What is expected - May I please have every record restated word for word, with the images left out?

The input -
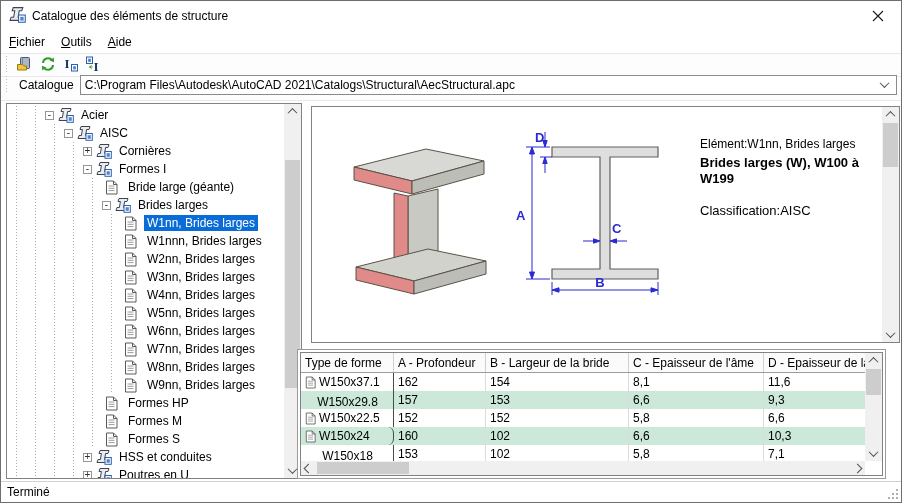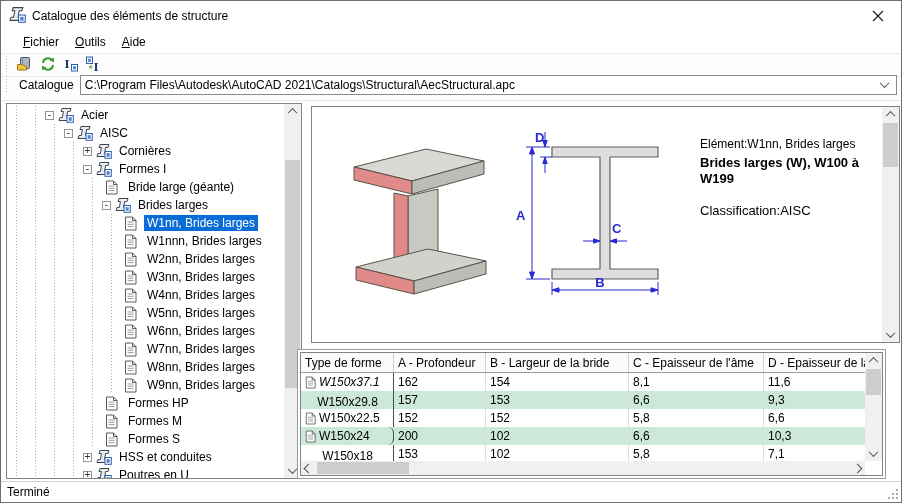--- a/index.html
+++ b/index.html
@@ -14,7 +14,7 @@
   .titlebar .title { margin-left: 6px; }
   .close-btn { margin-left: auto; width: 30px; height: 24px; display:flex; align-items:center; justify-content:center; }
   
-  .menubar { height: 22px; display: flex; align-items: center; padding-left: 14px; background:#fff; }
+  .menubar { height: 22px; display: flex; align-items: center; padding-left: 0; background:#fff; }
   .menu-item { display: inline-block; padding: 2px 8px 3px 8px; }
   .menu-item::first-letter { text-decoration: underline; }
   

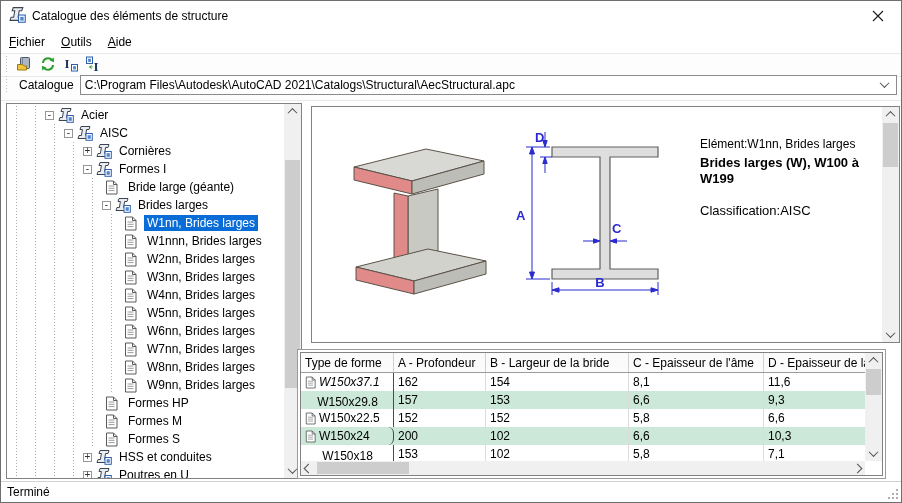--- a/index.html
+++ b/index.html
@@ -595,7 +595,7 @@
             </div>
           <div id="tbody">
               <div class="tr">
-                <div class="td first" style="width: 93px; font-style: italic;">
+                <div class="td first" style="width: 93px;">
                   <svg width="11" height="13" viewBox="0 0 13 15">
                     <path d="M1.5 1 H8.5 L12 4.5 V14 H1.5 Z" fill="#fff" stroke="#5a5a5a"></path>
                     <path d="M8.5 1 V4.5 H12" fill="none" stroke="#5a5a5a"></path>

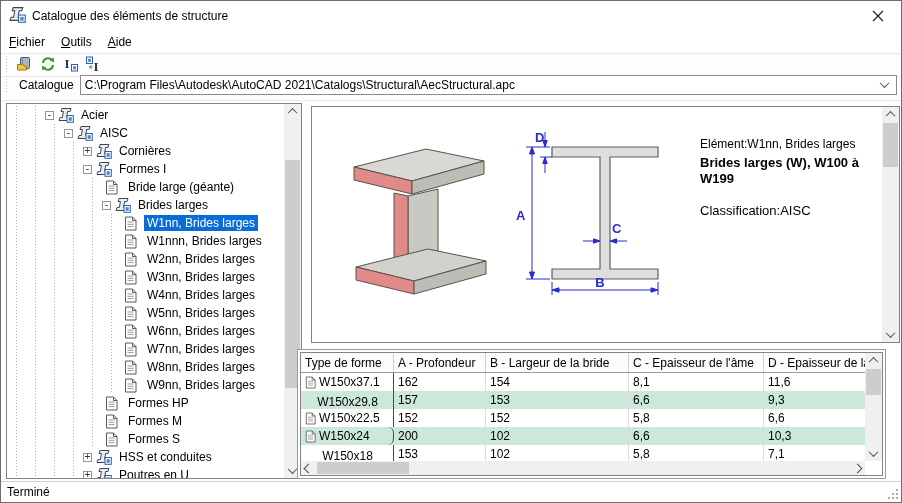--- a/index.html
+++ b/index.html
@@ -645,7 +645,7 @@
                   </svg>
                   <span>W150x24</span>
                 </div>
-                <div class="td" style="width: 92px;">200</div>
+                <div class="td" style="width: 92px;">160</div>
                 <div class="td" style="width: 143px;">102</div>
                 <div class="td" style="width: 135px;">6,6</div>
                 <div class="td" style="width: 150px;">10,3</div>

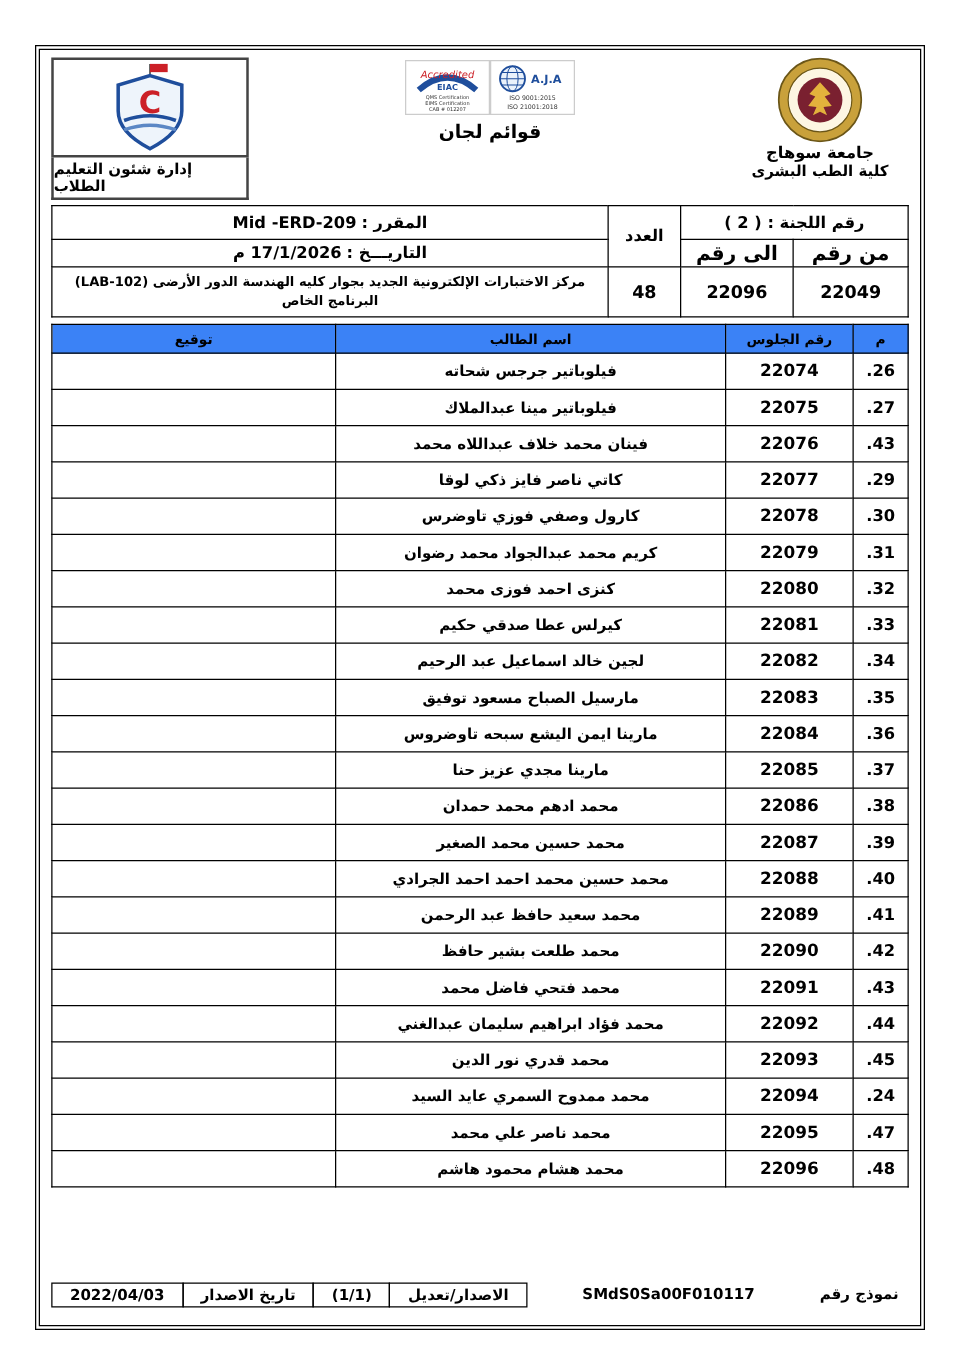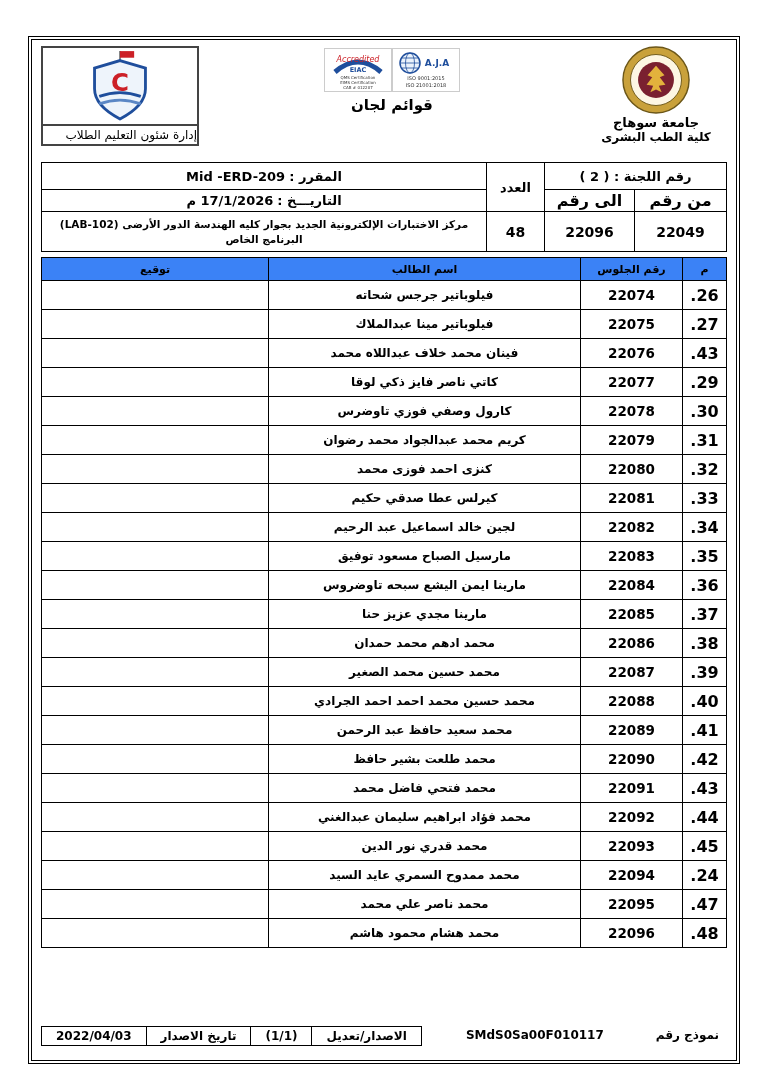--- a/index.html
+++ b/index.html
@@ -21,7 +21,7 @@
   .doc-subtitle{font-size:17px;font-weight:bold;margin-top:1px;}
   .admin-block{width:158px;display:flex;flex-direction:column;}
   .admin-logo-box{border:2px solid #444;height:80px;display:flex;align-items:center;justify-content:center;background:#fff;}
-  .admin-label{border:2px solid #444;border-top:none;font-size:12px;font-weight:normal;text-align:right;padding:2px 0;}
+  .admin-label{border:2px solid #444;border-top:none;font-size:12px;font-weight:bold;text-align:left;padding:2px 0;}
 
   
   .info-table{width:100%;border-collapse:collapse;margin-top:4px;font-weight:bold;table-layout:fixed;}

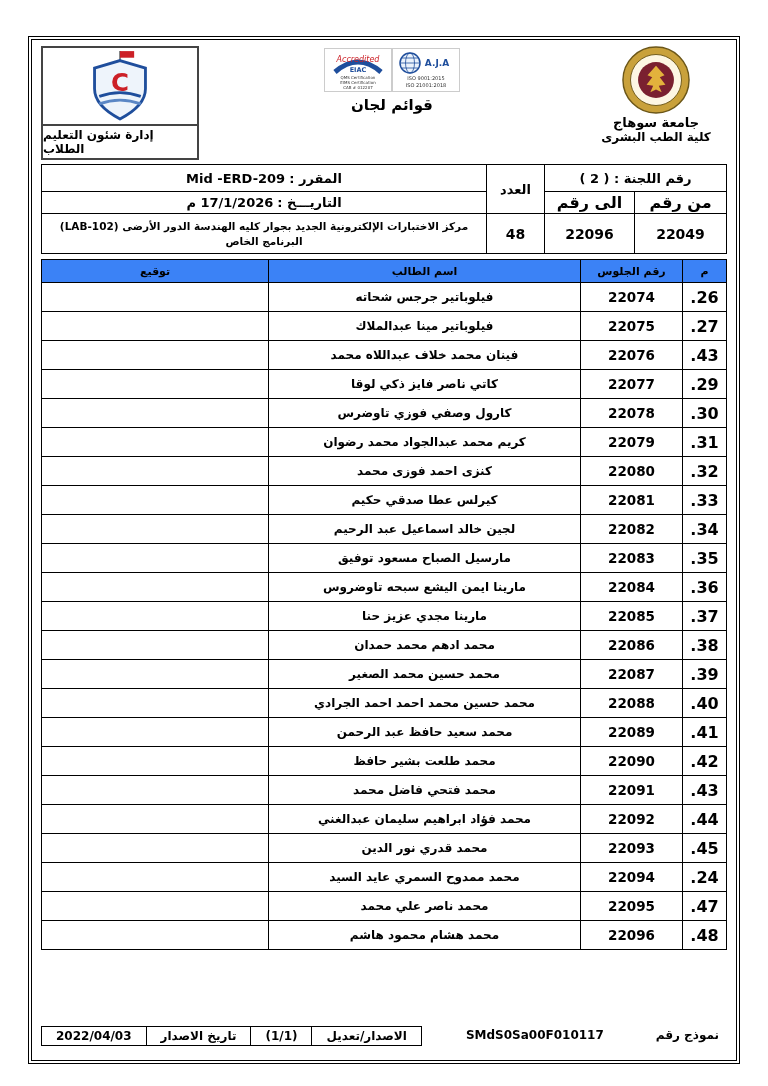--- a/index.html
+++ b/index.html
@@ -42,7 +42,7 @@
   .main-table th,.main-table td{border:1px solid #000;text-align:center;vertical-align:middle;}
   .main-table thead th{background:#3b82f6;font-size:11px;font-weight:bold;height:23px;}
   .main-table tbody td{height:29px;font-weight:bold;}
-  .main-table td.idx{font-size:16px;}
+  .main-table td.idx{font-size:13px;}
   .main-table td.seat{font-size:13.5px;}
   .main-table td.name{font-size:12px;}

Result of this task -
--- a/index.html
+++ b/index.html
@@ -14,7 +14,7 @@
   .titlebar .title { margin-left: 6px; }
   .close-btn { margin-left: auto; width: 30px; height: 24px; display:flex; align-items:center; justify-content:center; }
   
-  .menubar { height: 22px; display: flex; align-items: center; padding-left: 14px; background:#fff; }
+  .menubar { height: 22px; display: flex; align-items: center; padding-left: 0; background:#fff; }
   .menu-item { display: inline-block; padding: 2px 8px 3px 8px; }
   .menu-item::first-letter { text-decoration: underline; }
   

--- a/index.html
+++ b/index.html
@@ -595,7 +595,7 @@
             </div>
           <div id="tbody">
               <div class="tr">
-                <div class="td first" style="width: 93px; font-style: italic;">
+                <div class="td first" style="width: 93px;">
                   <svg width="11" height="13" viewBox="0 0 13 15">
                     <path d="M1.5 1 H8.5 L12 4.5 V14 H1.5 Z" fill="#fff" stroke="#5a5a5a"></path>
                     <path d="M8.5 1 V4.5 H12" fill="none" stroke="#5a5a5a"></path>

--- a/index.html
+++ b/index.html
@@ -645,7 +645,7 @@
                   </svg>
                   <span>W150x24</span>
                 </div>
-                <div class="td" style="width: 92px;">200</div>
+                <div class="td" style="width: 92px;">160</div>
                 <div class="td" style="width: 143px;">102</div>
                 <div class="td" style="width: 135px;">6,6</div>
                 <div class="td" style="width: 150px;">10,3</div>

--- a/index.html
+++ b/index.html
@@ -21,7 +21,7 @@
   .doc-subtitle{font-size:17px;font-weight:bold;margin-top:1px;}
   .admin-block{width:158px;display:flex;flex-direction:column;}
   .admin-logo-box{border:2px solid #444;height:80px;display:flex;align-items:center;justify-content:center;background:#fff;}
-  .admin-label{border:2px solid #444;border-top:none;font-size:12px;font-weight:normal;text-align:right;padding:2px 0;}
+  .admin-label{border:2px solid #444;border-top:none;font-size:12px;font-weight:bold;text-align:left;padding:2px 0;}
 
   
   .info-table{width:100%;border-collapse:collapse;margin-top:4px;font-weight:bold;table-layout:fixed;}

--- a/index.html
+++ b/index.html
@@ -42,7 +42,7 @@
   .main-table th,.main-table td{border:1px solid #000;text-align:center;vertical-align:middle;}
   .main-table thead th{background:#3b82f6;font-size:11px;font-weight:bold;height:23px;}
   .main-table tbody td{height:29px;font-weight:bold;}
-  .main-table td.idx{font-size:16px;}
+  .main-table td.idx{font-size:13px;}
   .main-table td.seat{font-size:13.5px;}
   .main-table td.name{font-size:12px;}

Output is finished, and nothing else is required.